Jonathan Davis has been inducted into the Audible Narrator Hall of Fame. A three-time recipient and fourteen-time nominee of the Audie Award, he has earned accolades for his narration from the New York Times, Publishers Weekly, the American Library Association, Booklist, the Audio Publishers Association, AudioFile magazine, and USA Today. He has narrated a variety of bestsellers and award-winners for top publishing houses. He also narrated over forty titles of the Star Wars franchise for Lucasfilm Ltd./PRH Audio, including several iconic movie tie-ins, has participated with Star Wars Celebration, and has built a significant fan base. His work as a narrator includes films and programming for National Geographic Television, NOVA, PBS, VH1, and Francis Ford Coppola. He grew up in Puerto Rico and speaks Spanish, Portuguese, and Hebrew.

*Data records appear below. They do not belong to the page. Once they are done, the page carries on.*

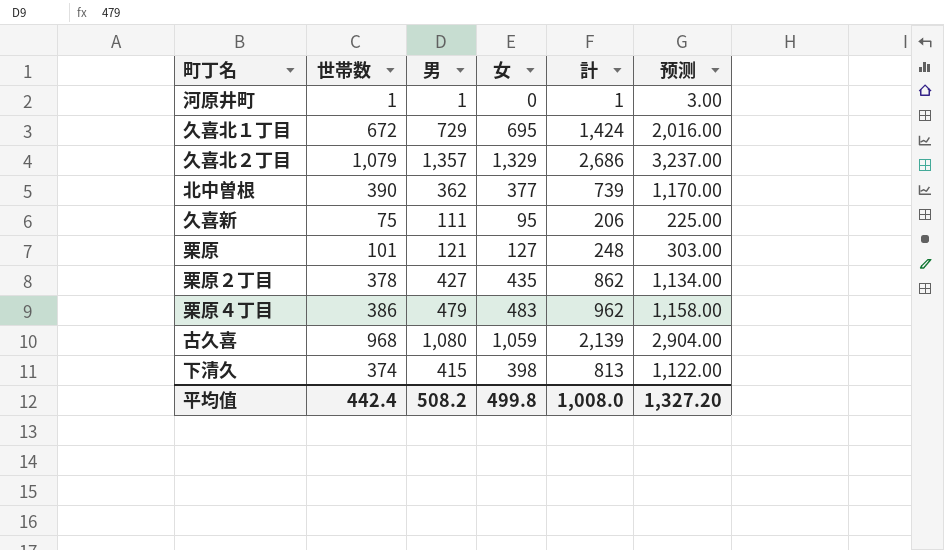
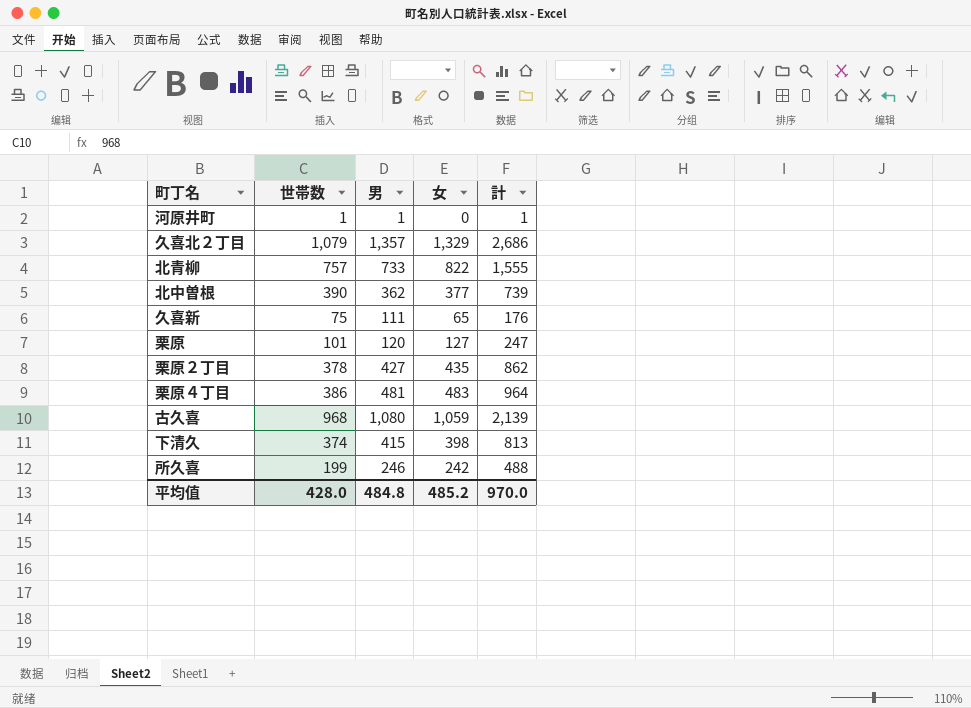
column 预测 | formula: [世帯数] * 3 -> none
row 久喜北１丁目: 672 | 729 | 695 | 1,424 | 2,016.00 -> none
row 北青柳: none -> 757 | 733 | 822 | 1,555
久喜新 | 女: 95 -> 65
久喜新 | 計: 206 -> 176
栗原 | 男: 121 -> 120
栗原 | 計: 248 -> 247
栗原４丁目 | 男: 479 -> 481
栗原４丁目 | 計: 962 -> 964
row 所久喜: none -> 199 | 246 | 242 | 488
平均值 | 世帯数: 442.4 -> 428.0
平均值 | 男: 508.2 -> 484.8
平均值 | 女: 499.8 -> 485.2
平均值 | 計: 1,008.0 -> 970.0

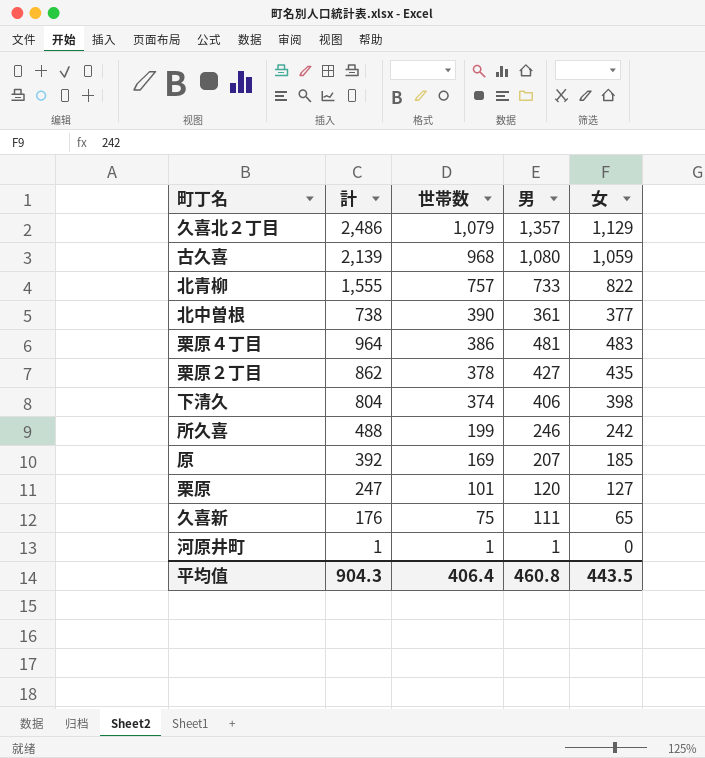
row order: none -> 世帯数 descending
column 計 | position: 5 -> 2
久喜北２丁目 | 計: 2,686 -> 2,486
久喜北２丁目 | 女: 1,329 -> 1,129
北中曽根 | 計: 739 -> 738
北中曽根 | 男: 362 -> 361
下清久 | 計: 813 -> 804
下清久 | 男: 415 -> 406
row 原: none -> 392 | 169 | 207 | 185
平均值 | 計: 970.0 -> 904.3
平均值 | 世帯数: 428.0 -> 406.4
平均值 | 男: 484.8 -> 460.8
平均值 | 女: 485.2 -> 443.5

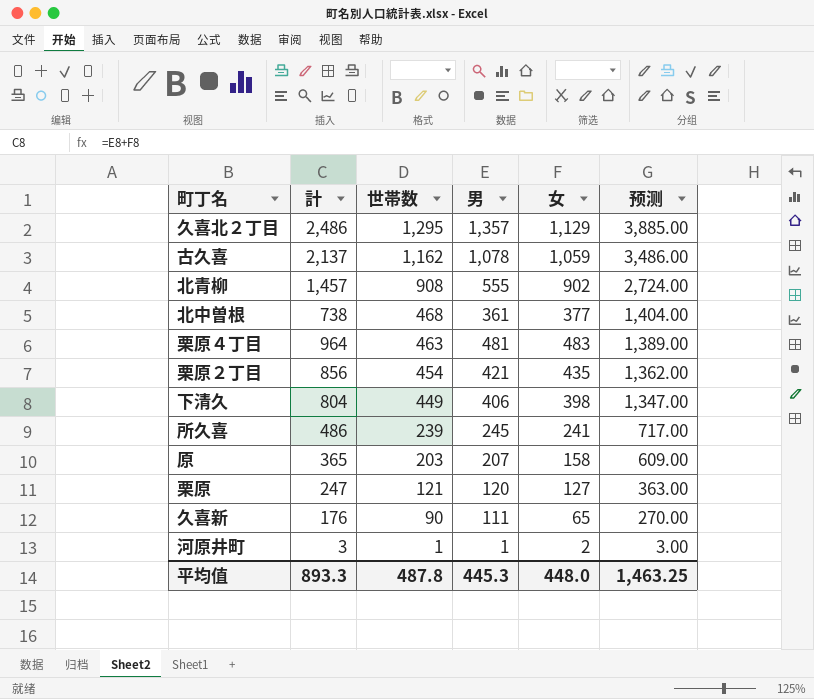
column 预测 | formula: none -> [世帯数] * 3
久喜北２丁目 | 世帯数: 1,079 -> 1,295
古久喜 | 計: 2,139 -> 2,137
古久喜 | 世帯数: 968 -> 1,162
古久喜 | 男: 1,080 -> 1,078
北青柳 | 計: 1,555 -> 1,457
北青柳 | 世帯数: 757 -> 908
北青柳 | 男: 733 -> 555
北青柳 | 女: 822 -> 902
北中曽根 | 世帯数: 390 -> 468
栗原４丁目 | 世帯数: 386 -> 463
栗原２丁目 | 計: 862 -> 856
栗原２丁目 | 世帯数: 378 -> 454
栗原２丁目 | 男: 427 -> 421
下清久 | 世帯数: 374 -> 449
所久喜 | 計: 488 -> 486
所久喜 | 世帯数: 199 -> 239
所久喜 | 男: 246 -> 245
所久喜 | 女: 242 -> 241
原 | 計: 392 -> 365
原 | 世帯数: 169 -> 203
原 | 女: 185 -> 158
栗原 | 世帯数: 101 -> 121
久喜新 | 世帯数: 75 -> 90
河原井町 | 計: 1 -> 3
河原井町 | 女: 0 -> 2
平均值 | 計: 904.3 -> 893.3
平均值 | 世帯数: 406.4 -> 487.8
平均值 | 男: 460.8 -> 445.3
平均值 | 女: 443.5 -> 448.0

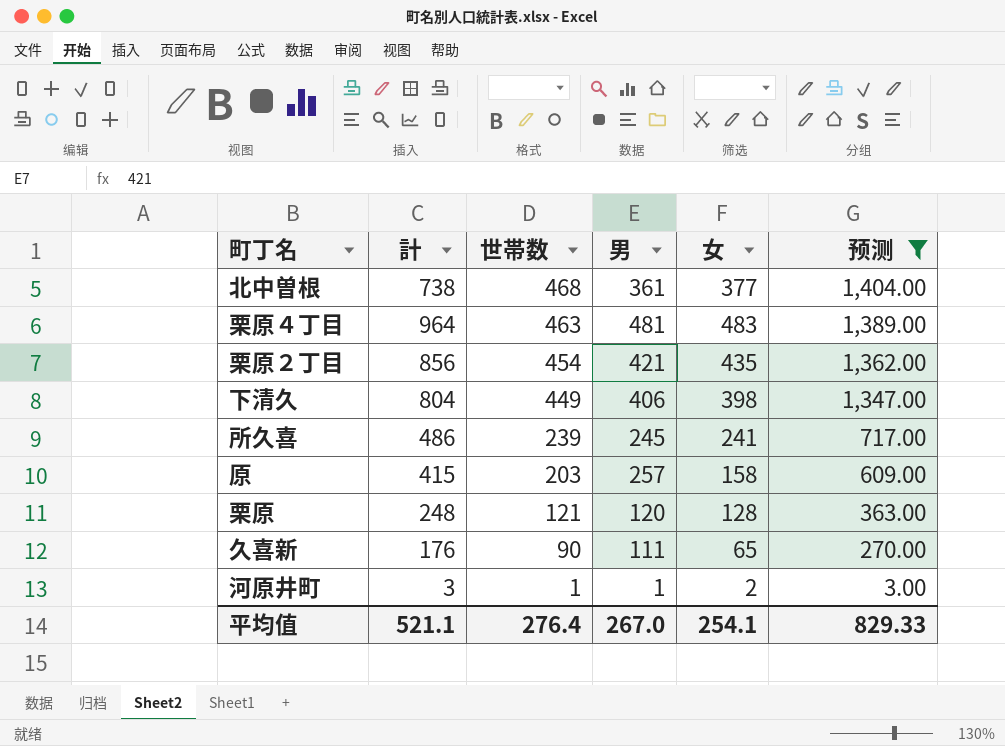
filter: none -> 预测 <= 1,404.00
原 | 計: 365 -> 415
原 | 男: 207 -> 257
栗原 | 計: 247 -> 248
栗原 | 女: 127 -> 128
平均值 | 計: 893.3 -> 521.1
平均值 | 世帯数: 487.8 -> 276.4
平均值 | 男: 445.3 -> 267.0
平均值 | 女: 448.0 -> 254.1
平均值 | 预测: 1,463.25 -> 829.33

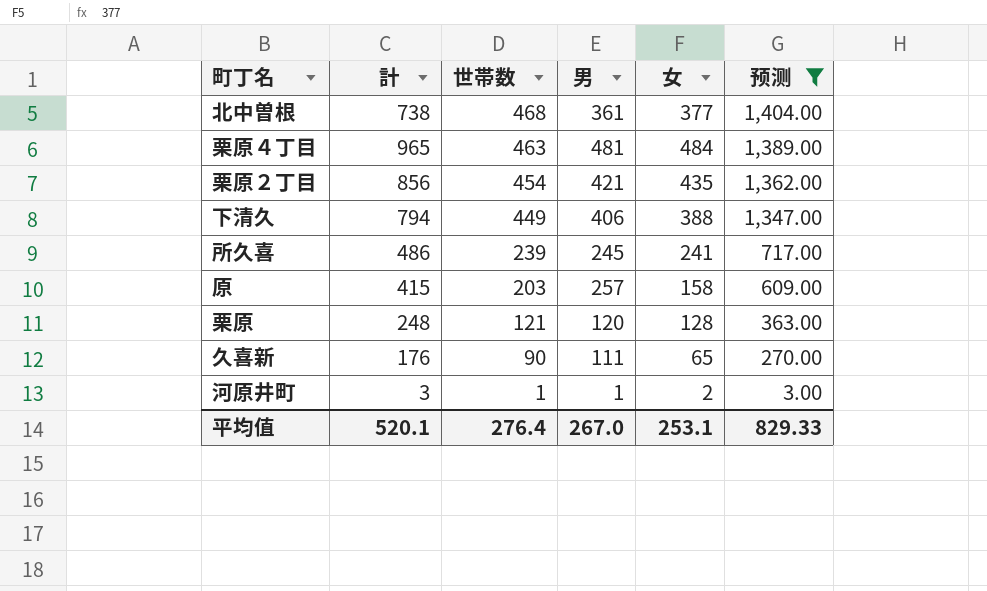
栗原４丁目 | 計: 964 -> 965
栗原４丁目 | 女: 483 -> 484
下清久 | 計: 804 -> 794
下清久 | 女: 398 -> 388
平均值 | 計: 521.1 -> 520.1
平均值 | 女: 254.1 -> 253.1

Orlagh Cassidy, an American actress of stage, television, and film, is an audiobook narrator who has twice won the prestigious Audie Award for best narration, as well as many AudioFile Earphones Awards. She is a graduate of SUNY at Purchase and a recipient of the Princess Grace Foundation Scholarship. She has been seen on and off Broadway and in films, including Definitely Maybe and Calling It Quits. Her television credits include roles in Law & Order and Sex and the City and as Doris Wolfe on Guiding Light.
Mozhan Marnò is an Iranian American film and television actress, most notably appearing in Charlie Wilson’s War and Bones. Her audiobook narrations have won several AudioFile Earphones Awards.